### [Description of the task]
Would you please return the data below verbatim, without its pictures?

### [Dataset excerpts]

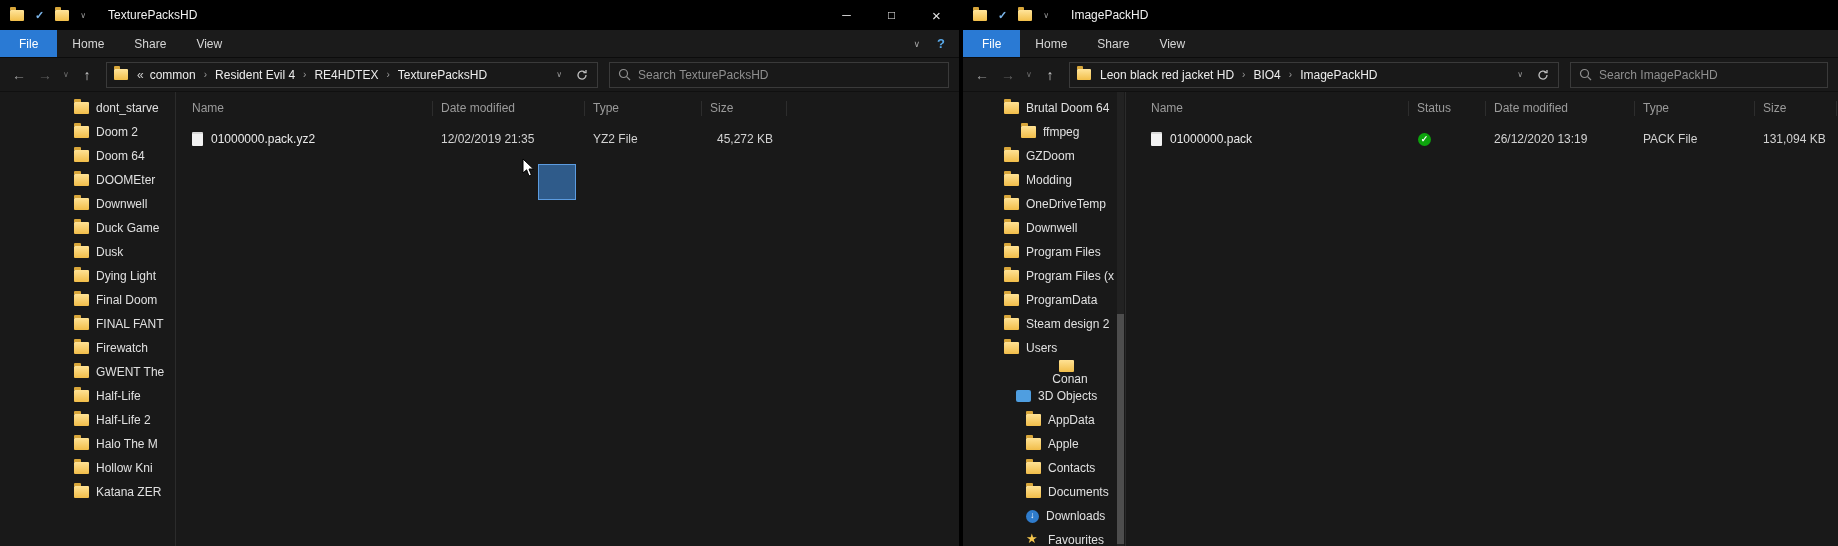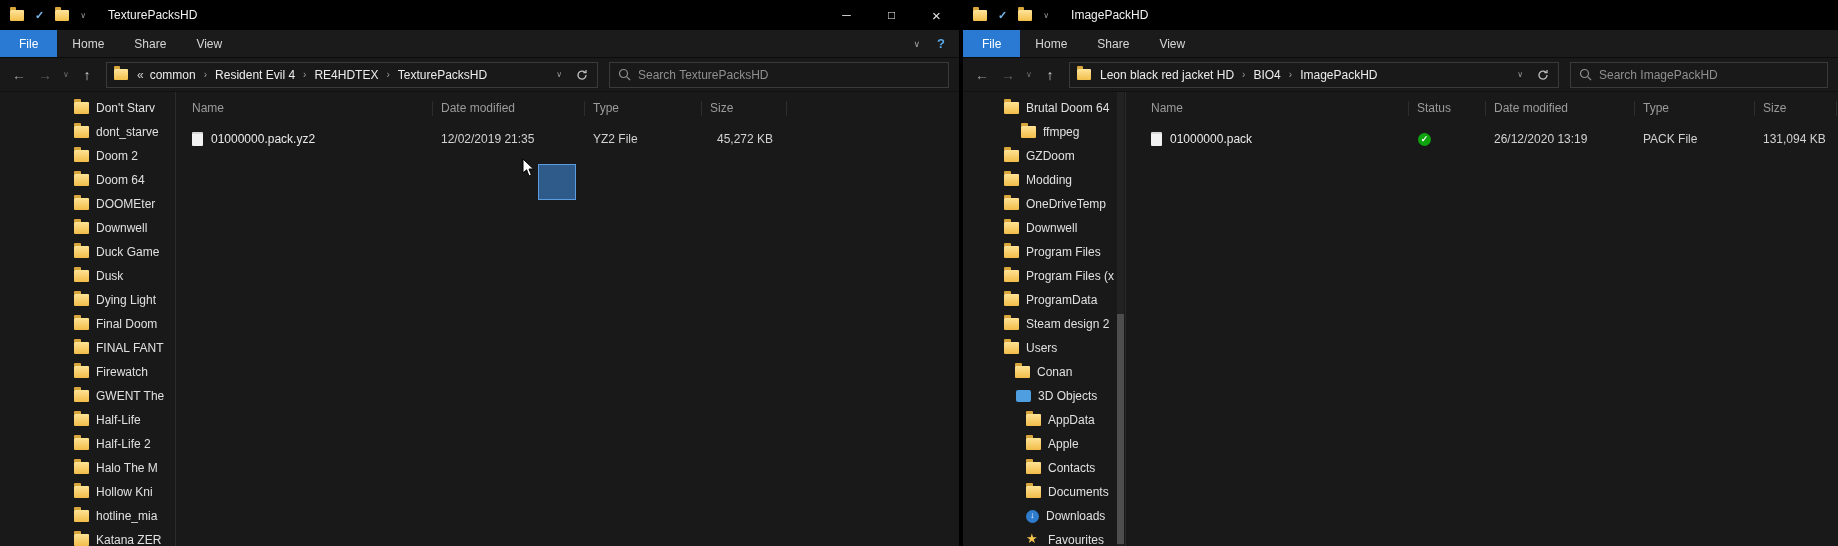--- a/index.html
+++ b/index.html
@@ -202,10 +202,6 @@
 
   <div class="content">
     <div class="sidebar">
-  <div class="tree-item" style="padding-left: 74px;">
-    <span class="tree-icon icon-folder"></span>
-    <span class="tree-label">Don't Starv</span>
-  </div>
 
   <div class="tree-item" style="padding-left: 74px;">
     <span class="tree-icon icon-folder"></span>

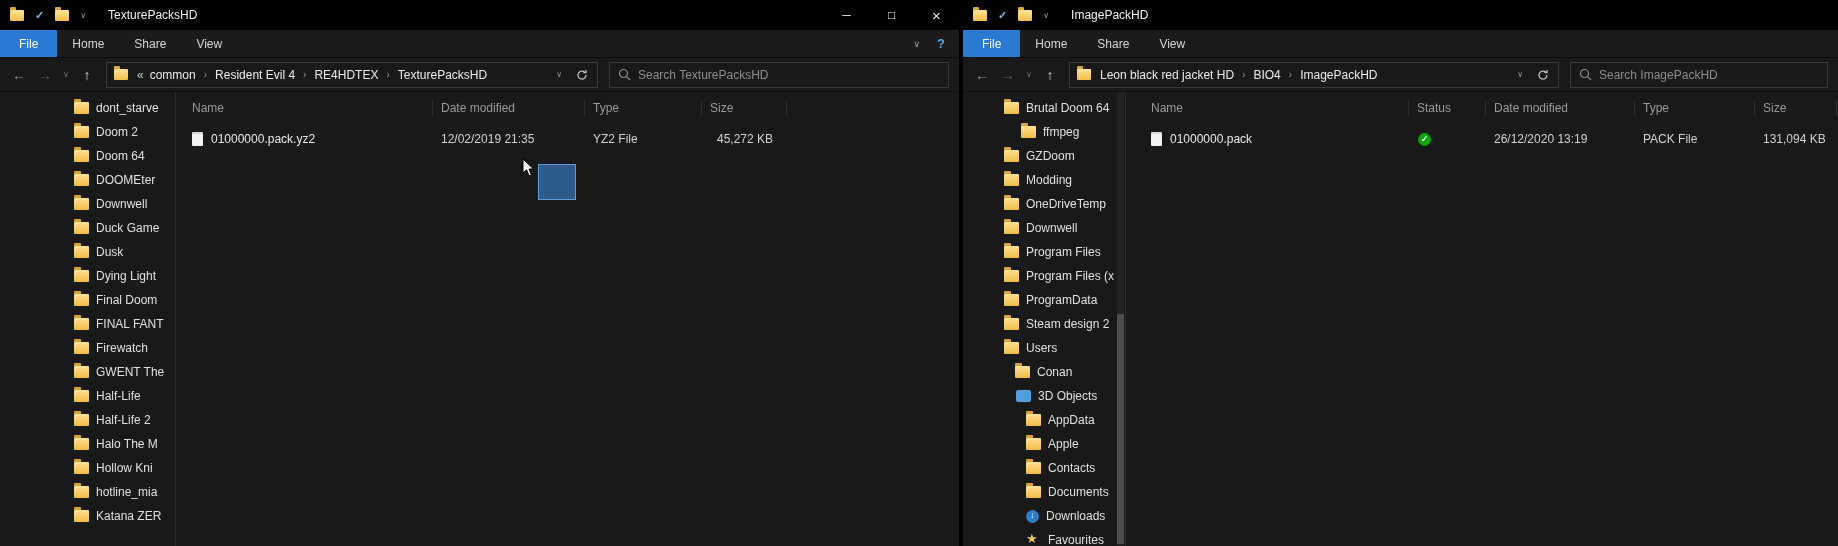--- a/index.html
+++ b/index.html
@@ -441,7 +441,7 @@
     <span class="tree-label">Users</span>
   </div>
 
-  <div class="tree-item" style="padding-left: 52px;">
+  <div class="tree-item" style="padding-left: 52px; flex-direction: column;">
     <span class="tree-icon icon-folder"></span>
     <span class="tree-label">Conan</span>
   </div>

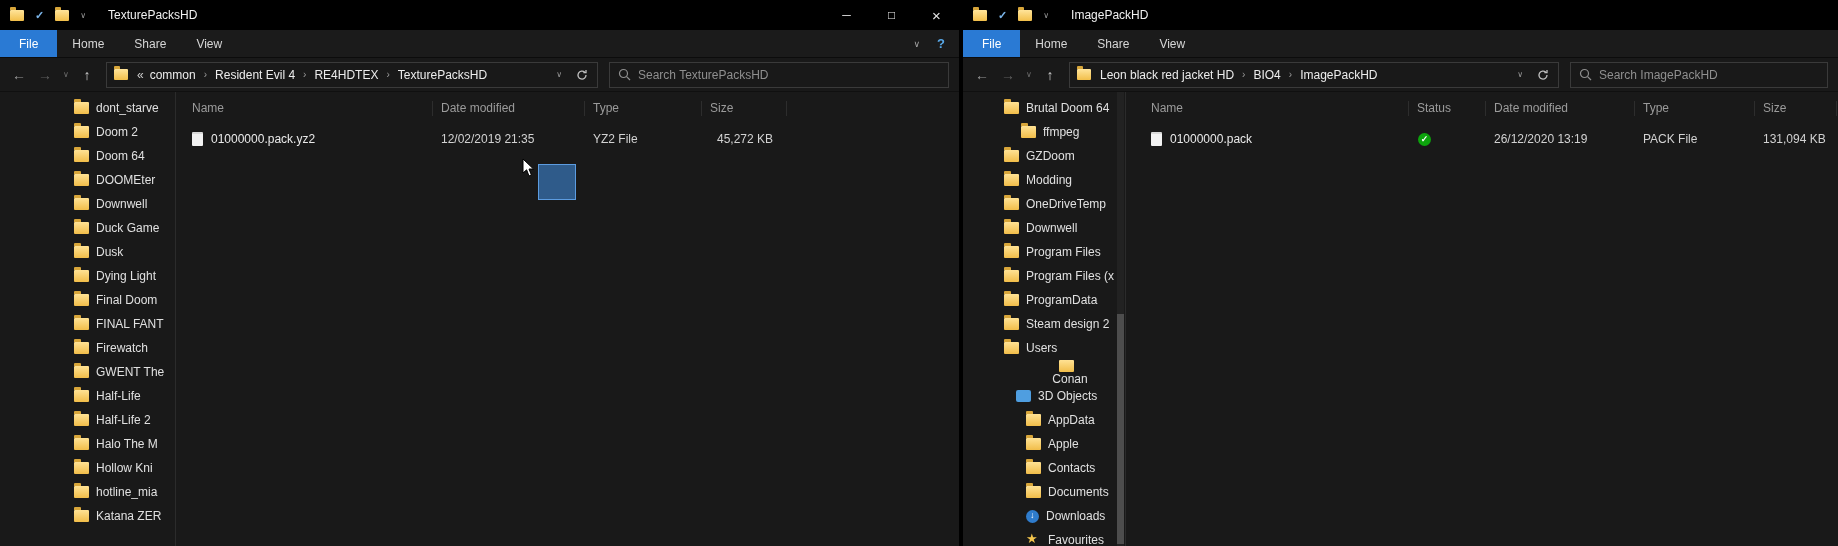--- a/index.html
+++ b/index.html
@@ -283,10 +283,6 @@
     <span class="tree-label">Hollow Kni</span>
   </div>
 
-  <div class="tree-item" style="padding-left: 74px;">
-    <span class="tree-icon icon-folder"></span>
-    <span class="tree-label">hotline_mia</span>
-  </div>
 
   <div class="tree-item" style="padding-left: 74px;">
     <span class="tree-icon icon-folder"></span>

### [Your solution]
--- a/index.html
+++ b/index.html
@@ -202,10 +202,6 @@
 
   <div class="content">
     <div class="sidebar">
-  <div class="tree-item" style="padding-left: 74px;">
-    <span class="tree-icon icon-folder"></span>
-    <span class="tree-label">Don't Starv</span>
-  </div>
 
   <div class="tree-item" style="padding-left: 74px;">
     <span class="tree-icon icon-folder"></span>

--- a/index.html
+++ b/index.html
@@ -441,7 +441,7 @@
     <span class="tree-label">Users</span>
   </div>
 
-  <div class="tree-item" style="padding-left: 52px;">
+  <div class="tree-item" style="padding-left: 52px; flex-direction: column;">
     <span class="tree-icon icon-folder"></span>
     <span class="tree-label">Conan</span>
   </div>

--- a/index.html
+++ b/index.html
@@ -283,10 +283,6 @@
     <span class="tree-label">Hollow Kni</span>
   </div>
 
-  <div class="tree-item" style="padding-left: 74px;">
-    <span class="tree-icon icon-folder"></span>
-    <span class="tree-label">hotline_mia</span>
-  </div>
 
   <div class="tree-item" style="padding-left: 74px;">
     <span class="tree-icon icon-folder"></span>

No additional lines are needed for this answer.